### TASK TO COMPLETE:
Show each line of the entries below in which the word "center" appears.

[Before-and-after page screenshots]
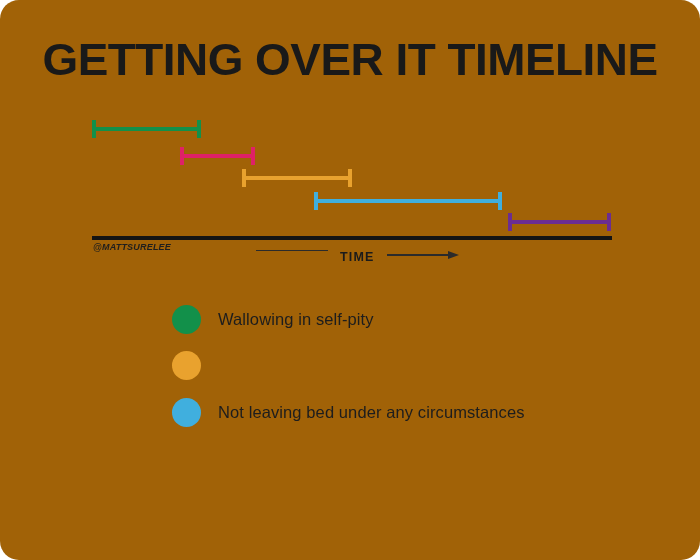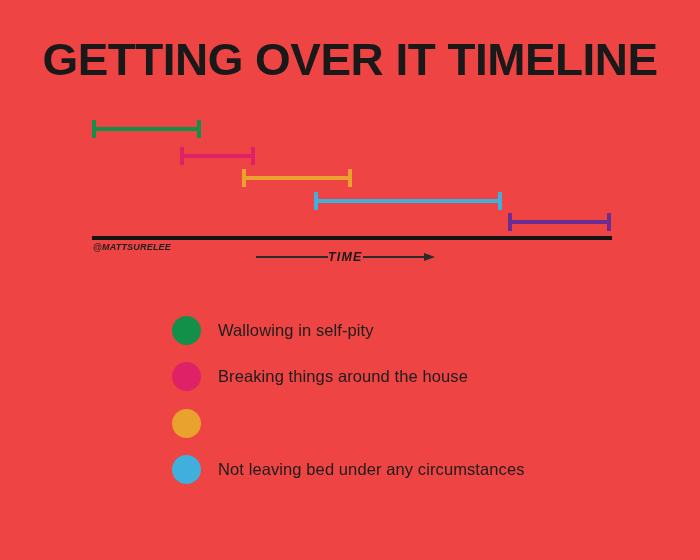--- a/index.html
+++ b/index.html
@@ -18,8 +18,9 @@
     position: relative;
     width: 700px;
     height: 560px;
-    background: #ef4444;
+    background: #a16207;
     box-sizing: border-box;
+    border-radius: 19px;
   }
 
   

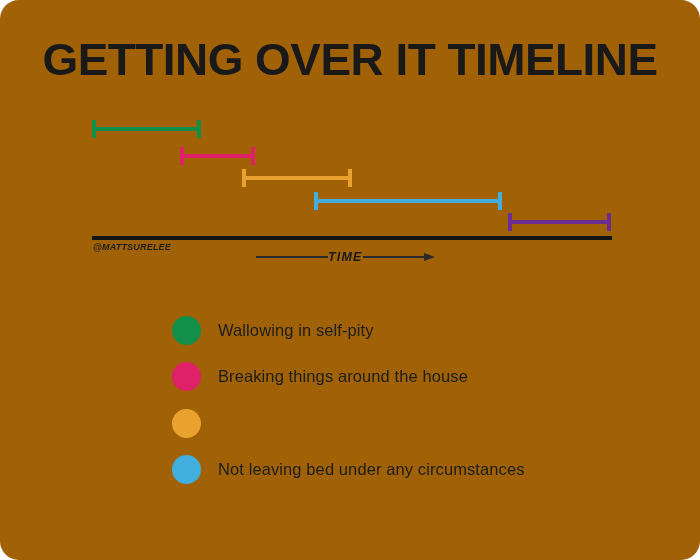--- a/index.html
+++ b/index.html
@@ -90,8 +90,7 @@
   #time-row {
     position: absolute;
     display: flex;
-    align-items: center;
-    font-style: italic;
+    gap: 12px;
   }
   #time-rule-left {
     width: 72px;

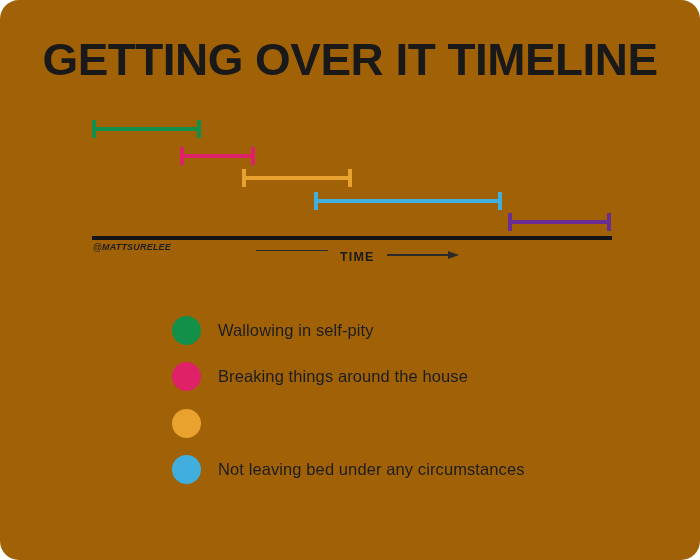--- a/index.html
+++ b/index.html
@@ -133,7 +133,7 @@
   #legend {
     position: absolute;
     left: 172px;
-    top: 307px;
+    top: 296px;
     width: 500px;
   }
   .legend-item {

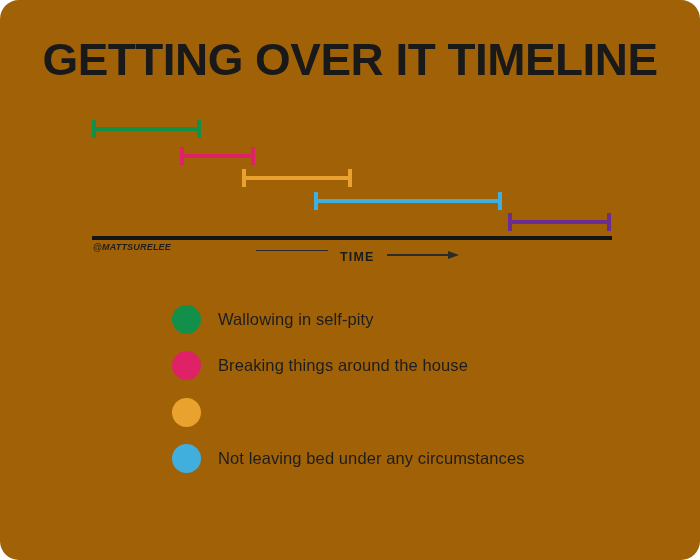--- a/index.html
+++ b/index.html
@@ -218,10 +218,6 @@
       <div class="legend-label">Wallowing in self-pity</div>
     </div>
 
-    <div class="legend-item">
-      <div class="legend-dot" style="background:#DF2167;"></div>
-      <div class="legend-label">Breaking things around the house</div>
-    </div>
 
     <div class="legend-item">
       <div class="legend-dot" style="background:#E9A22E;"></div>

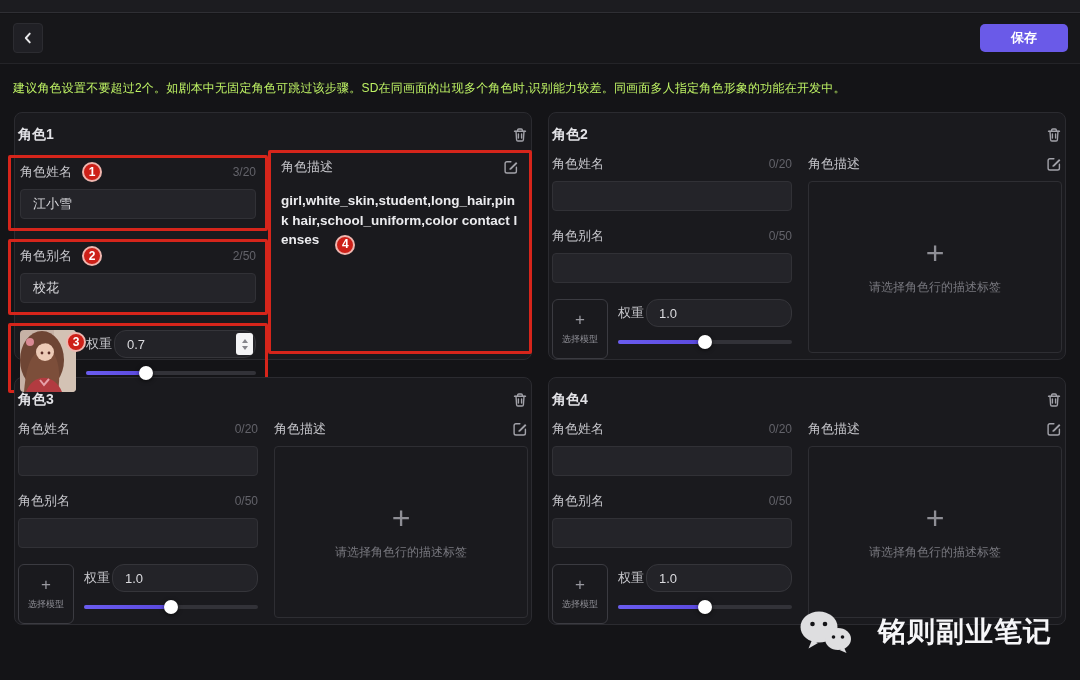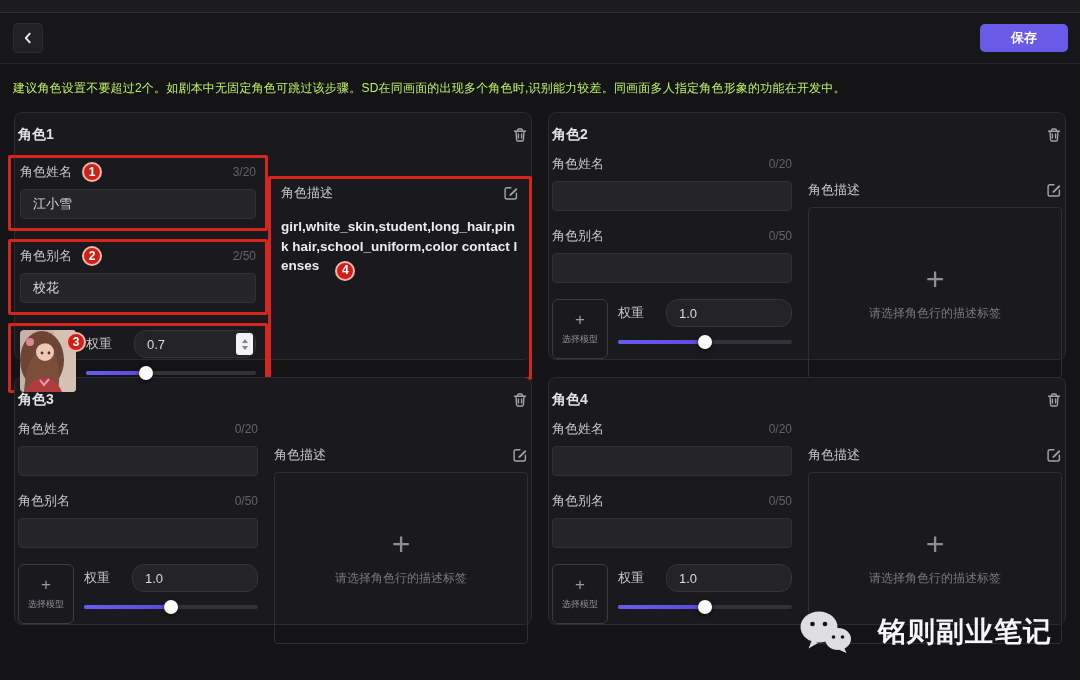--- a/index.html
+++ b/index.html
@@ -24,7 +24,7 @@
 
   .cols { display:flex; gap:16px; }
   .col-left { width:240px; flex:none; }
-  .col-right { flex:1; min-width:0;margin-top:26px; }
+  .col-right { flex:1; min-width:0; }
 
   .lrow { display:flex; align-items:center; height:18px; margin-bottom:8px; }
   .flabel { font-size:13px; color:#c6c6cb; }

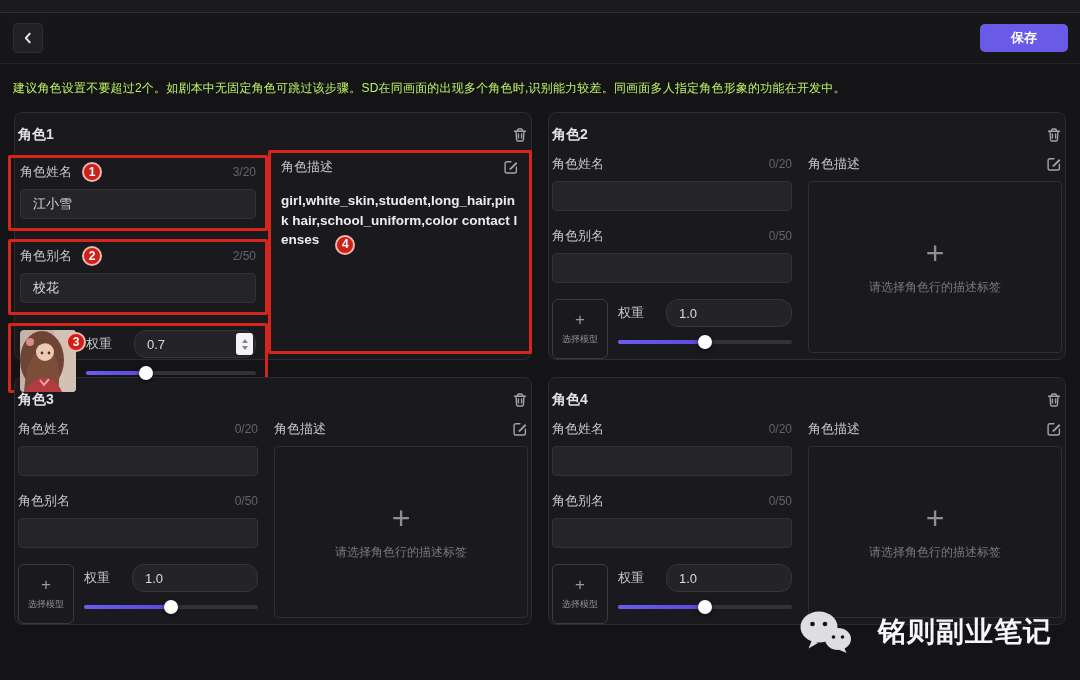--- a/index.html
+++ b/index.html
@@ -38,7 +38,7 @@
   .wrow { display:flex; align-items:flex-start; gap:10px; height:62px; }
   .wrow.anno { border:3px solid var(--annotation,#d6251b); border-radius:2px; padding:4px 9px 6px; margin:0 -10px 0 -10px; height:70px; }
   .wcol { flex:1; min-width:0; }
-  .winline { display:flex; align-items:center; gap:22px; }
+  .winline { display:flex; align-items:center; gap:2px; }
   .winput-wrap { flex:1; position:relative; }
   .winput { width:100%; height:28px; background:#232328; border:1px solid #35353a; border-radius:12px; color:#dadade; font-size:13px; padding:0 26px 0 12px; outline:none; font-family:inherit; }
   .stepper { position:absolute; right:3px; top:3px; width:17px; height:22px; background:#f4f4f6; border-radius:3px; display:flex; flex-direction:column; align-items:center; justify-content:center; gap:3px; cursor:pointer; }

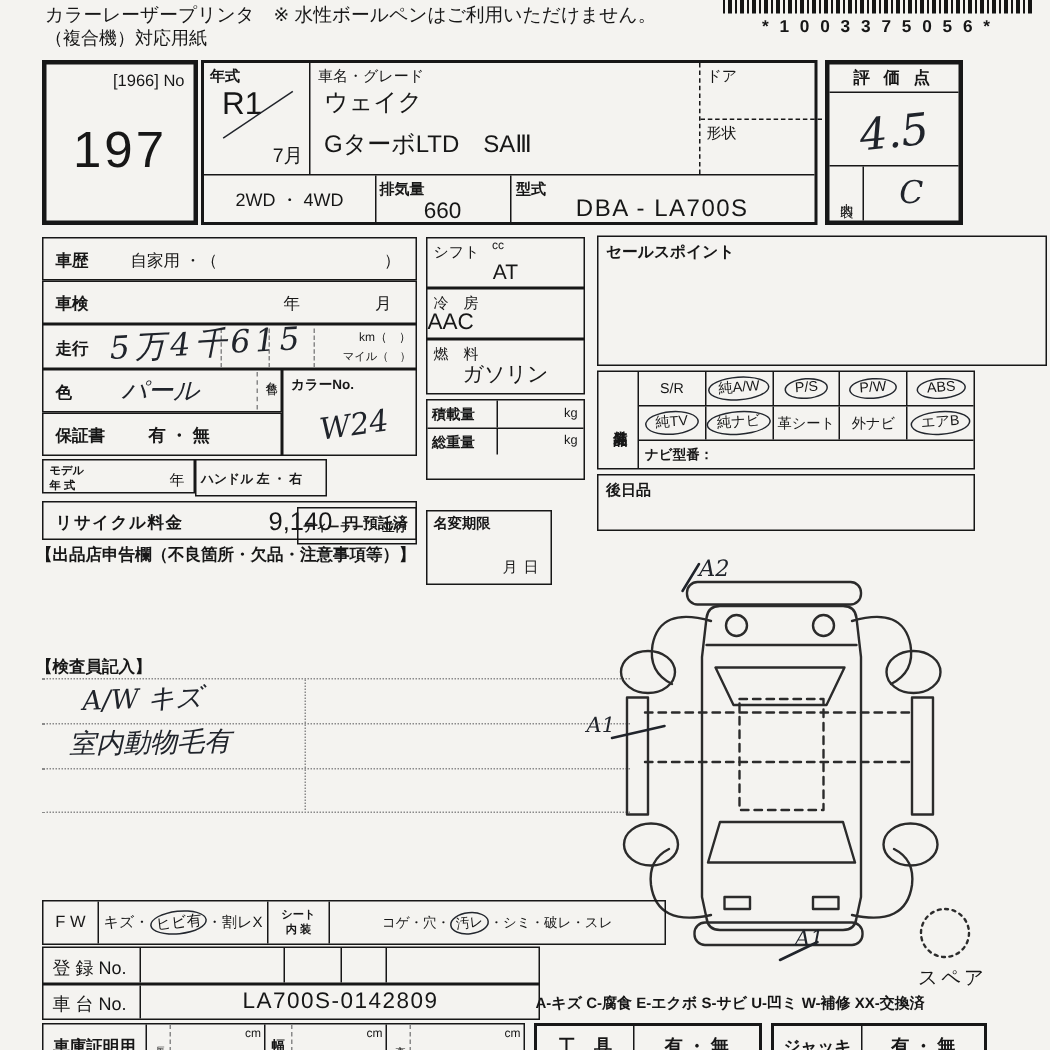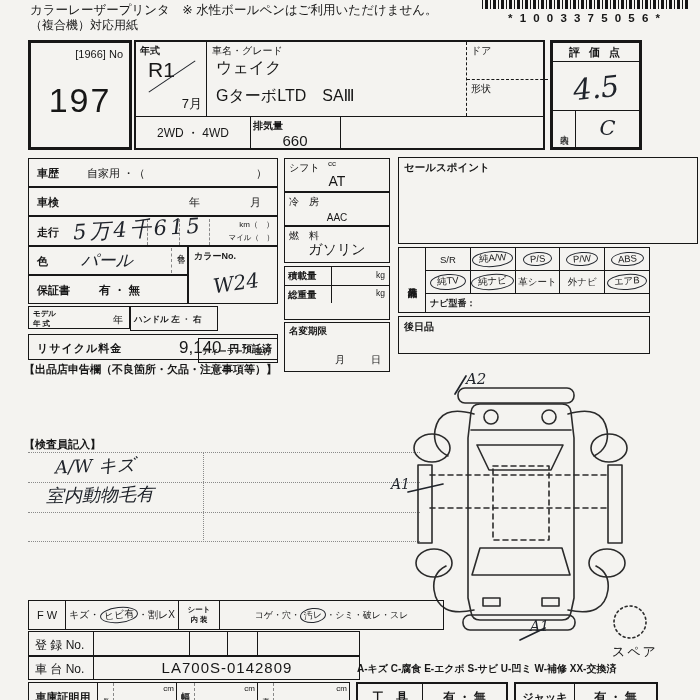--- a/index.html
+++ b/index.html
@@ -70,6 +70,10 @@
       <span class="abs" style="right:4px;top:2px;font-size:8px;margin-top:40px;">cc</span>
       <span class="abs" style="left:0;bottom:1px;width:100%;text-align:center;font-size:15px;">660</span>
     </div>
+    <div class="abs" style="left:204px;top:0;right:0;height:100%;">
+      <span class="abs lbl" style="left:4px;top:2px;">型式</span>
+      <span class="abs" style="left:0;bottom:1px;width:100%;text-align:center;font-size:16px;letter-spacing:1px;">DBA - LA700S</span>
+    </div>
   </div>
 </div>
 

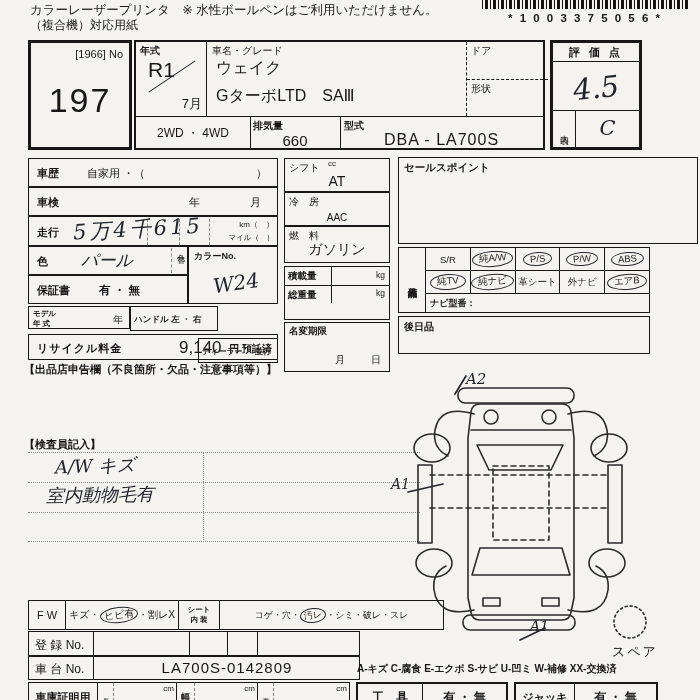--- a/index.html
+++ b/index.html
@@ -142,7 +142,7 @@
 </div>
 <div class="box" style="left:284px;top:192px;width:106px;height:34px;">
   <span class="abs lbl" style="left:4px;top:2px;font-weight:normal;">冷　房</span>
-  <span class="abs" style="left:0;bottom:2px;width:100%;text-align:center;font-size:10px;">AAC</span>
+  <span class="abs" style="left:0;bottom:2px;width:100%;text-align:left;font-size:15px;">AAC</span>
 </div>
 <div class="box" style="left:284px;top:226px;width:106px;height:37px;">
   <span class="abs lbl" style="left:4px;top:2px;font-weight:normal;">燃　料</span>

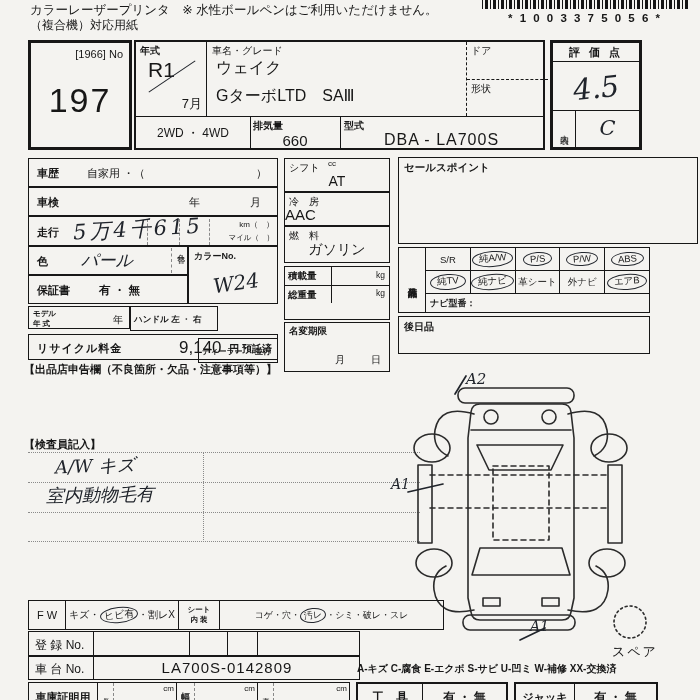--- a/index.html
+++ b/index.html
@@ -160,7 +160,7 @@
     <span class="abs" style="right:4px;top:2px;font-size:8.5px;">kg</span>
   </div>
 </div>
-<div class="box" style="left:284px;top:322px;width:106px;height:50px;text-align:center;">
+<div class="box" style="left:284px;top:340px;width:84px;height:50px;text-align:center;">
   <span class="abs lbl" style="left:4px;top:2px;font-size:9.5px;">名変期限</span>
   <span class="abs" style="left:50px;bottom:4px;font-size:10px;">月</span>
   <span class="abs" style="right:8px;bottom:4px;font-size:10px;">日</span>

### WRITTEN ANSWER:
-    align-items: center;
   .lrow { display:flex; align-items:center; height:18px; margin-bottom:8px; }
-  .winline { display:flex; align-items:center; gap:22px; }
+  .winline { display:flex; align-items:center; gap:2px; }
   .stepper { position:absolute; right:3px; top:3px; width:17px; height:22px; background:#f4f4f6; border-radius:3px; display:flex; flex-direction:column; align-items:center; justify-content:center; gap:3px; cursor:pointer; }
       <span class="abs" style="left:0;bottom:1px;width:100%;text-align:center;font-size:15px;">660</span>
+      <span class="abs" style="left:0;bottom:1px;width:100%;text-align:center;font-size:16px;letter-spacing:1px;">DBA - LA700S</span>
-  <span class="abs" style="left:0;bottom:2px;width:100%;text-align:center;font-size:10px;">AAC</span>
-<div class="box" style="left:284px;top:322px;width:106px;height:50px;text-align:center;">
+<div class="box" style="left:284px;top:340px;width:84px;height:50px;text-align:center;">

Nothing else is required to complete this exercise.